3. Summary of significant accounting policies
Basis of presentation and principles of consolidation and combination
     The accompanying consolidated and combined financial statements have been prepared on the accrual basis of accounting in conformity with accounting principles generally accepted in the United States (“GAAP”). The accompanying consolidated financial statements of the Trust represent the assets and liabilities and operating results of the Trust and its majority owned subsidiaries. The Trust did not have material operating activity during the period prior to the Offering and therefore the operating results for the period January 1 through January 30, 2005 are not presented.
     The Trust, as the sole general partner of the Operating Partnership, has the responsibility and discretion in the management and control of the Operating Partnership, and the limited partners of the Operating Partnership, in such capacity, have no authority to transact business for, or participate in the management activities of the Operating Partnership. Accordingly, the Trust accounts for the Operating Partnership using the consolidation method.
     The accompanying combined financial statements of the EDR Predecessor for the period January 1, 2005 through January 30, 2005 represent operating results of the entities comprising the EDR Predecessor. The historical combined financial statements of the EDR Predecessor are presented as the Promoter, either directly or indirectly through his previous ownership in AOES, managed the EDR Predecessor prior to the Trust acquiring those interests in connection with the Formation Transactions.
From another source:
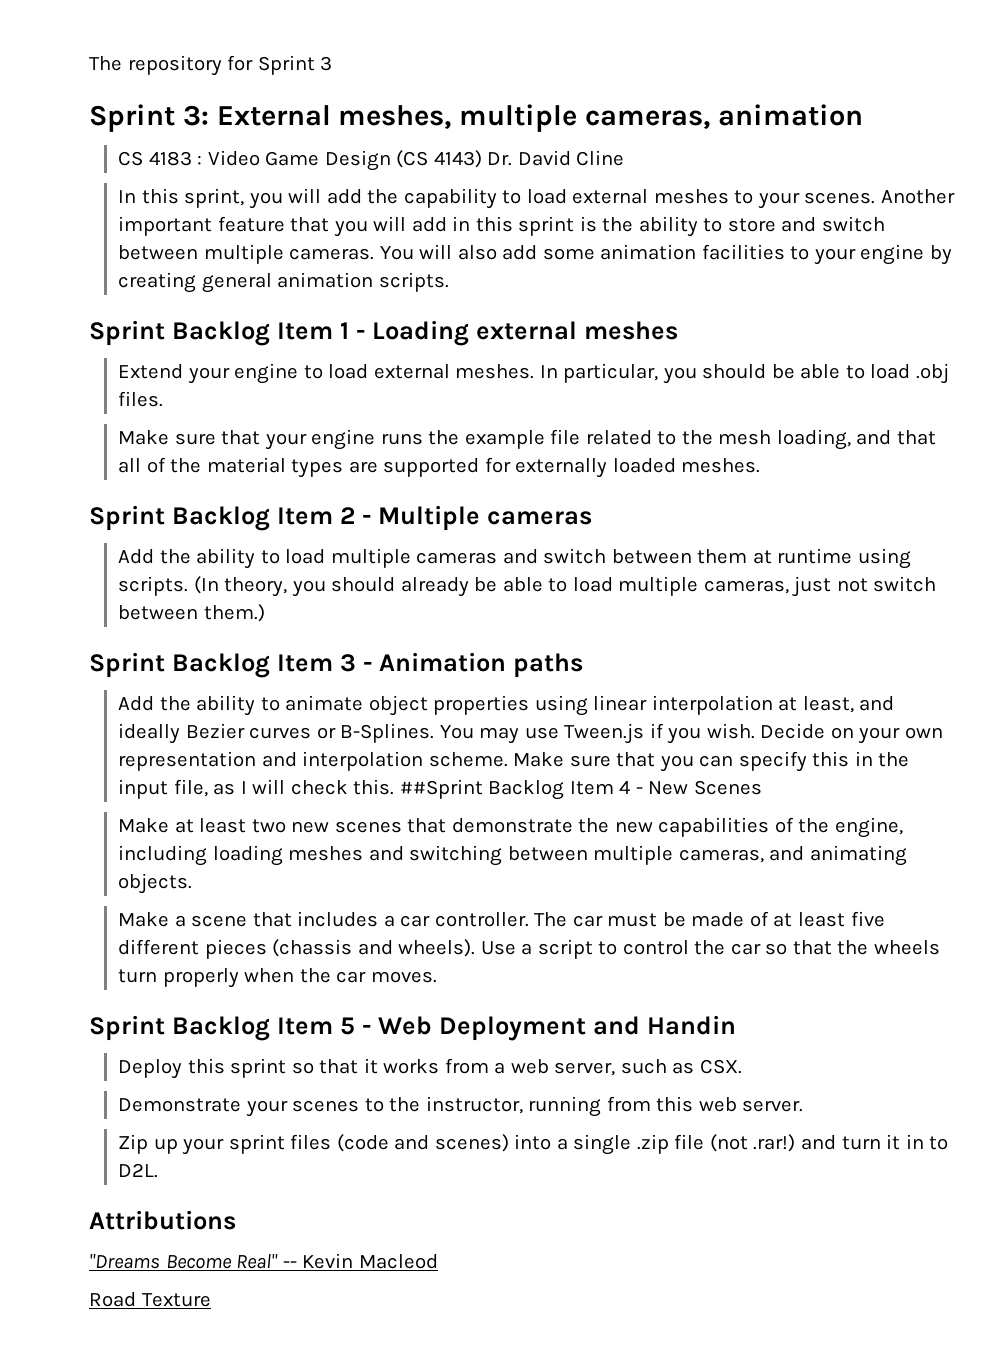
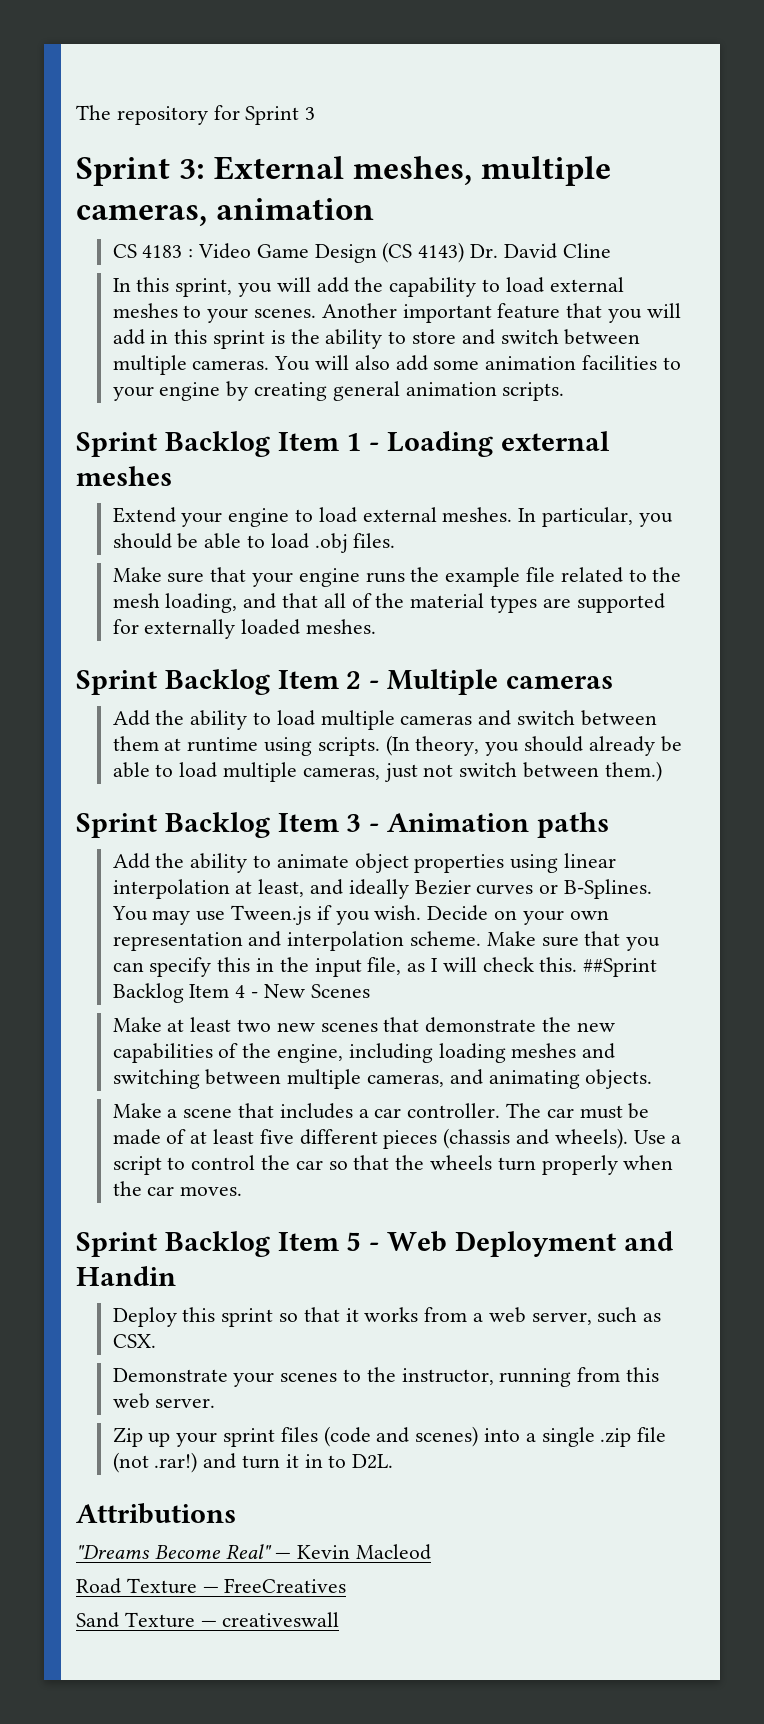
[282,1261,297,1268] -- -> [275,1552,292,1559] —
(211, 1300) none -> [202,1578,347,1593] [76,1612,340,1628] — FreeCreatives // Sand Texture — creativeswall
     All intercompany balances and transactions have been eliminated in the accompanying consolidated and combined financial statements.
Reclassifications
     Certain prior period amounts have been reclassified to conform to the current period presentation. Certain overhead costs were previously included in student housing leasing operations expense in the statement of operations in the prior year interim financial statements. These costs were reclassified to general and administrative expense to conform to the way the business is managed. The costs totaled $719 and $1,126 for the three and six months ended June 30, 2005, respectively.
Interim financial information
     The accompanying unaudited interim financial statements include all adjustments, consisting only of normal recurring adjustments, that in the opinion of management are necessary for a fair presentation of the Trust’s and EDR Predecessor’s financial position, results of operations and cash flows for such periods. Because of the seasonal nature of the business, the operating results and cash flows are not necessarily indicative of results that may be expected for any other interim periods or for the full fiscal year. These financial statements should be read in conjunction with the Trust’s consolidated financial statements and related notes, together with the Trust’s annual report on Form 10-K for the year ended December 31, 2005, filed with the Securities and Exchange Commission.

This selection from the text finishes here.